AIM OF THE EXERCISE: Some of the lines below need repeating. Reproduce exactly those between the lines holding "Ickle bubba car" and "balance: 8466.74 -> 8877.75", inclusive.
____________________
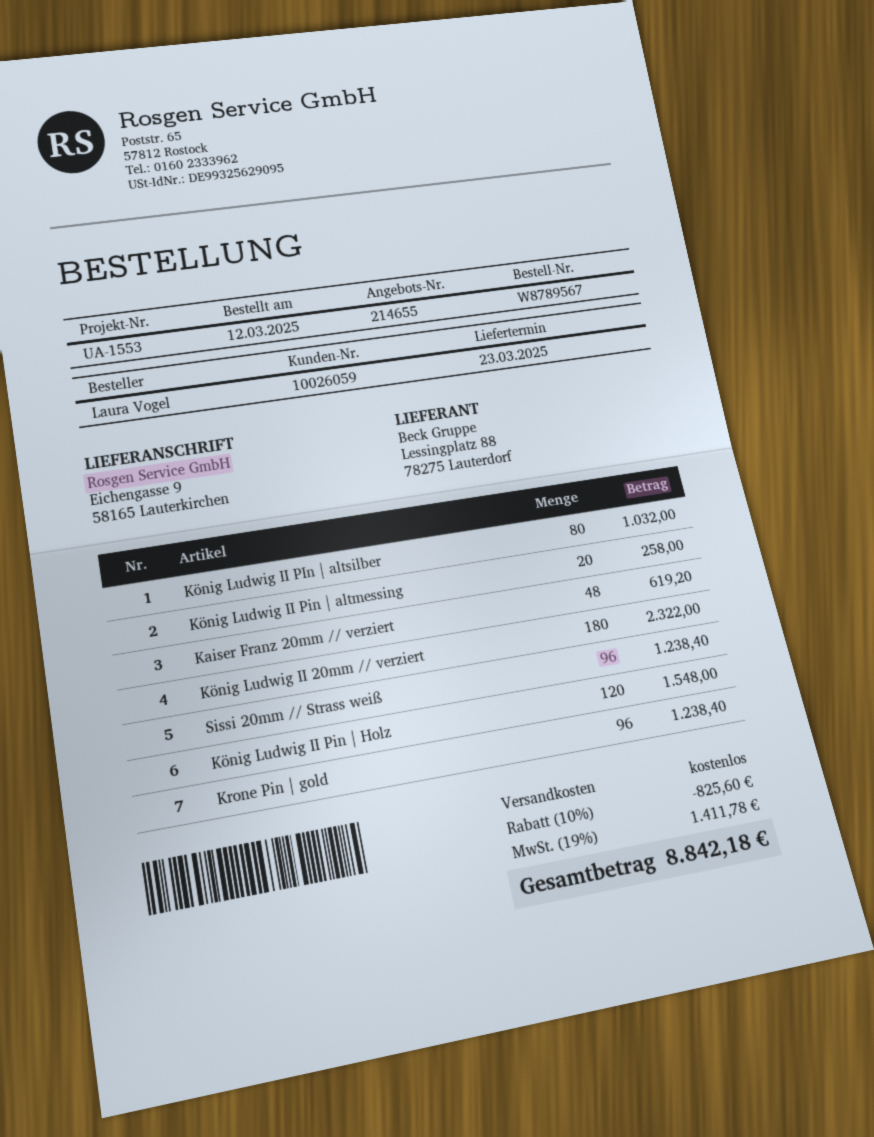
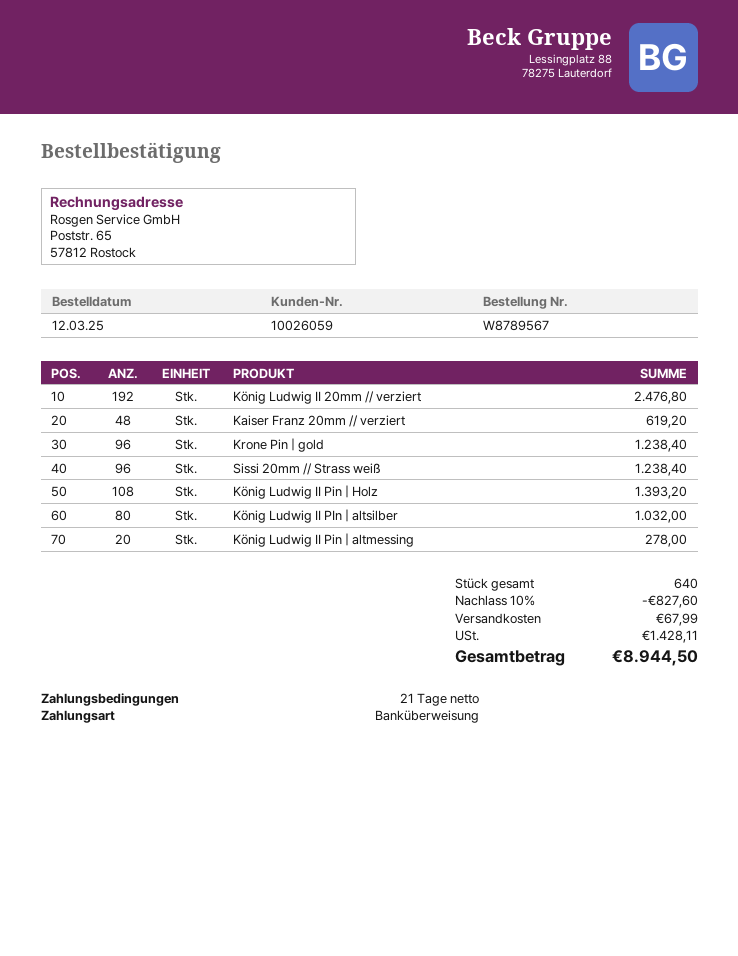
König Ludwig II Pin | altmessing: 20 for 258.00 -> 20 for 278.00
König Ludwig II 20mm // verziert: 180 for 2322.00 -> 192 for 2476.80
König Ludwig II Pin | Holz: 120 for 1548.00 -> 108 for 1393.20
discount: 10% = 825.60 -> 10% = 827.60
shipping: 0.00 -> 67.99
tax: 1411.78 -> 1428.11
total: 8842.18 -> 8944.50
____________________
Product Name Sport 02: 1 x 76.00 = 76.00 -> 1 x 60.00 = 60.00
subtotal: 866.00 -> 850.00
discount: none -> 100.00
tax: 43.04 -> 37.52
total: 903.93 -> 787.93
____________________
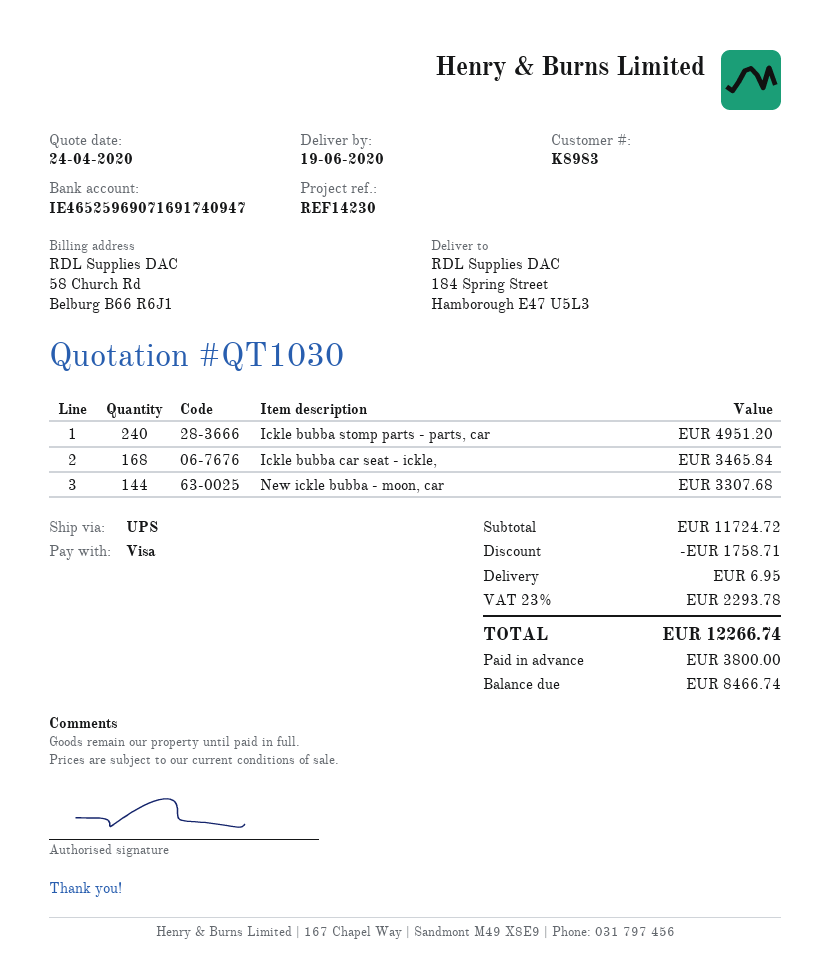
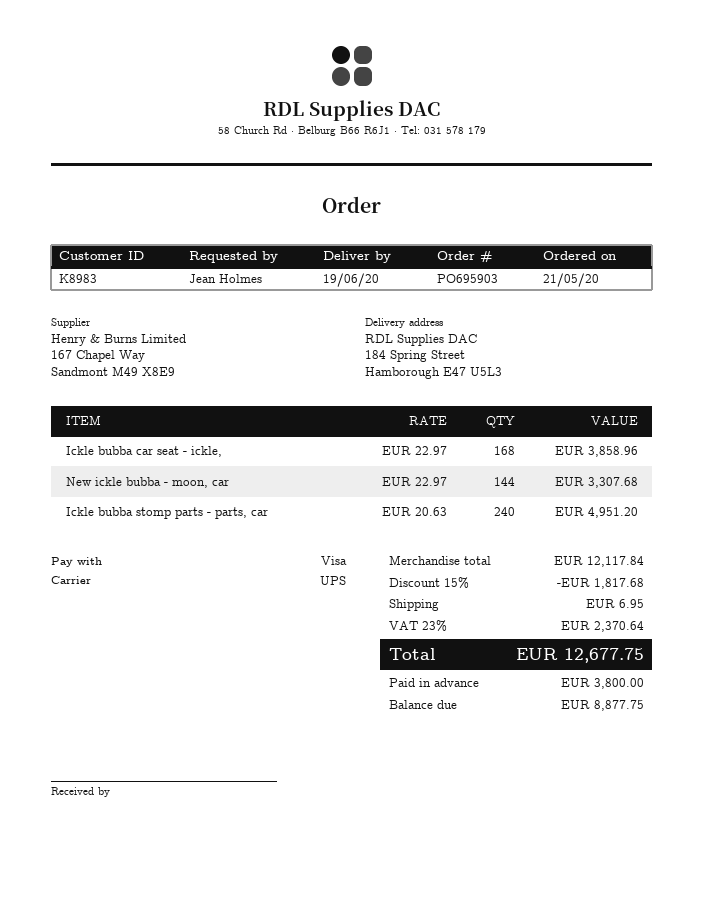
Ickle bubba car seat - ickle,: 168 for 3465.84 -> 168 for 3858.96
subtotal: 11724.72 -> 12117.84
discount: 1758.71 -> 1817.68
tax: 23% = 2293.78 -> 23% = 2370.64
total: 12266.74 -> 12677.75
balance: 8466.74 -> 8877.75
____________________
COMPLETED EXERCISE:
Ickle bubba car seat - ickle,: 168 for 3465.84 -> 168 for 3858.96
subtotal: 11724.72 -> 12117.84
discount: 1758.71 -> 1817.68
tax: 23% = 2293.78 -> 23% = 2370.64
total: 12266.74 -> 12677.75
balance: 8466.74 -> 8877.75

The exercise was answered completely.